Russian commercial bank, headquartered in Kazan, Tatarstan, Russia

PJSC Ak Bars Bank (Ак Барс Банк) is one of the leading Russian regional universal banks headquartered in Kazan, Tatarstan. The entity was registered on November 29, 1993, and as of June 2022 has 219 branches in 28 regions of the country.

== Membership in professional organizations ==
It's a member of SWIFT, Moscow Interbank Currency Exchange, Russian banks association etc.
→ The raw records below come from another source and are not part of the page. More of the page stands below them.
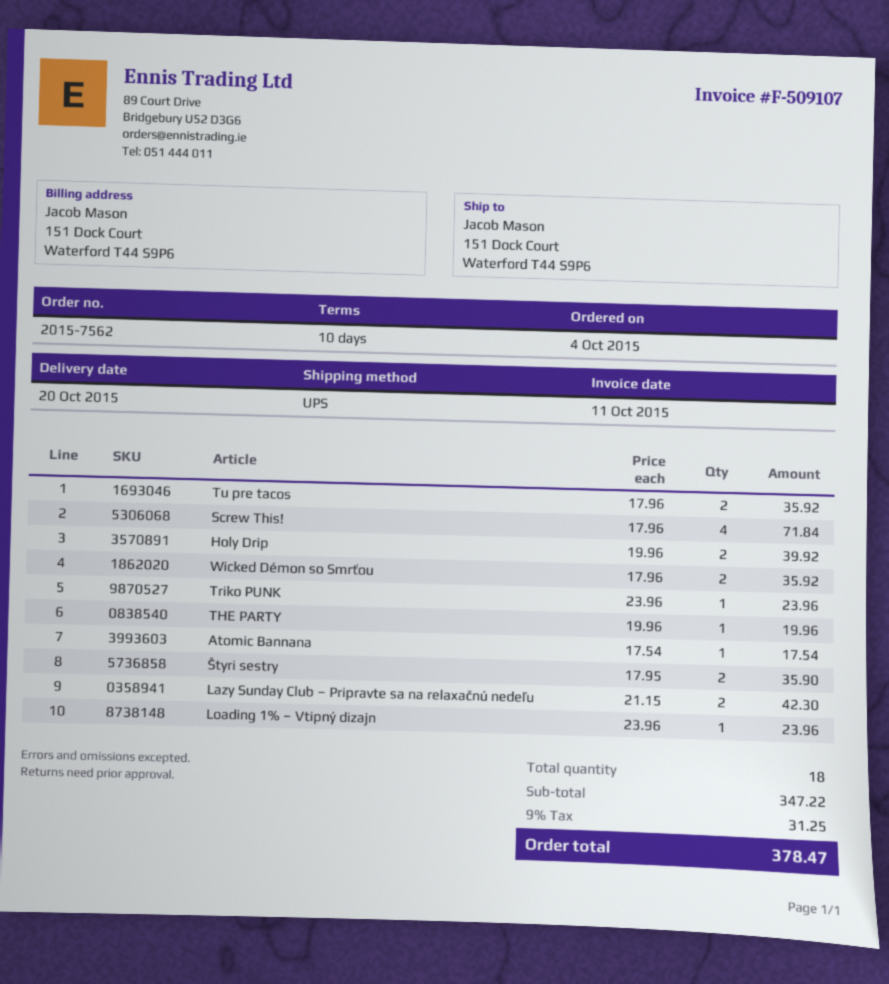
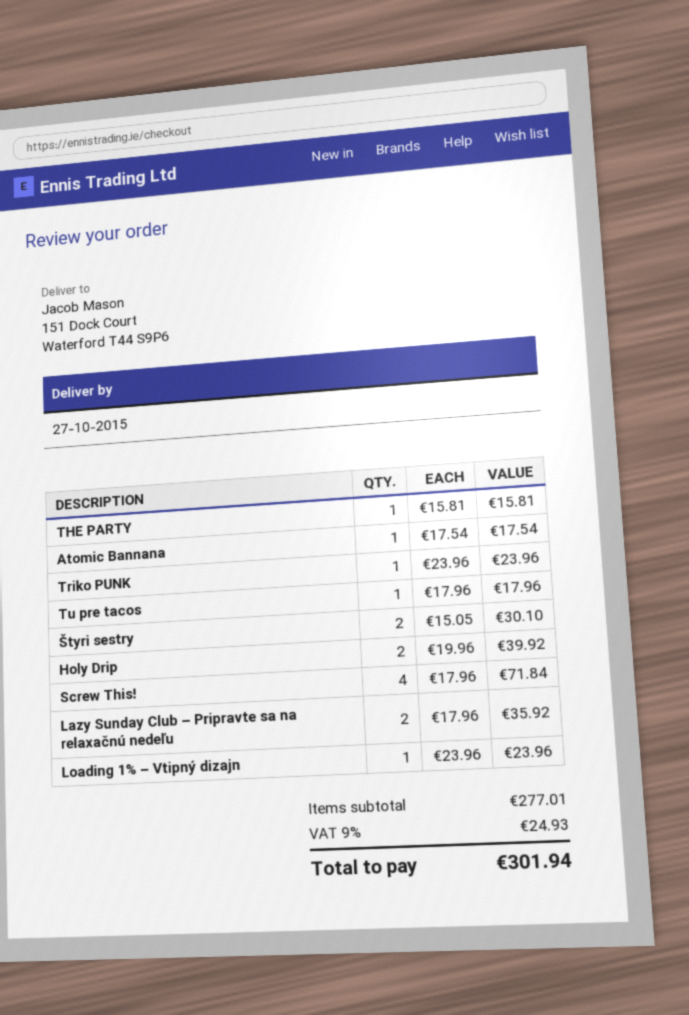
delivery date: 2015-10-20 -> 2015-10-27
Tu pre tacos: 2 x 17.96 = 35.92 -> 1 x 17.96 = 17.96
Wicked Démon so Smrťou: 2 x 17.96 = 35.92 -> none
THE PARTY: 1 x 19.96 = 19.96 -> 1 x 15.81 = 15.81
Štyri sestry: 2 x 17.95 = 35.90 -> 2 x 15.05 = 30.10
Lazy Sunday Club – Pripravte sa na relaxačnú nedeľu: 2 x 21.15 = 42.30 -> 2 x 17.96 = 35.92
subtotal: 347.22 -> 277.01
tax: 9% = 31.25 -> 9% = 24.93
total: 378.47 -> 301.94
== Key foreign correspondent banks ==
- Commerzbank AG (Germany),
- Deutsche Bank AG (Germany),
- Industrial and Commercial Bank of China (China),
- UBS AG (Switzerland),
- JPMorgan Chase Bank NA (United States),
- Deutsche Bank Trust Company Americas (United States),
- Türkiye İş Bankası A.S. (Turkey),
- MUFG Bank (Japan),
- OTP Bank Plc (Hungary),
- Agricultural Bank of China (China)

== Partnerships ==
It's a permanent partner of KAZANSUMMIT, Kazan Marathon, Kazan Digital Week and other regional events, previously was a partner of major sports events in Kazan, such as 2013 Summer Universiade, 2015 World Aquatics Championships, etc. Until the 2022 Russian invasion of Ukraine, the bank was audited by PricewaterhouseCoopers.

== Ak Bars Holding ==
The bank is known to have founded Ak Bars Holding back in 1998 as its investment banking subdivision, spinning it off as a separate entity at the end of 2004, whilst keeping 7.65% of its equity under own control. In June 2022, it has officially ensured that it is not a subsidiary, dependent or affiliated company of Ak Bars Holding once the latter has been included into the 2022 sanctioned entities list, presumably for ownership of Zelenodolsk Shipyard.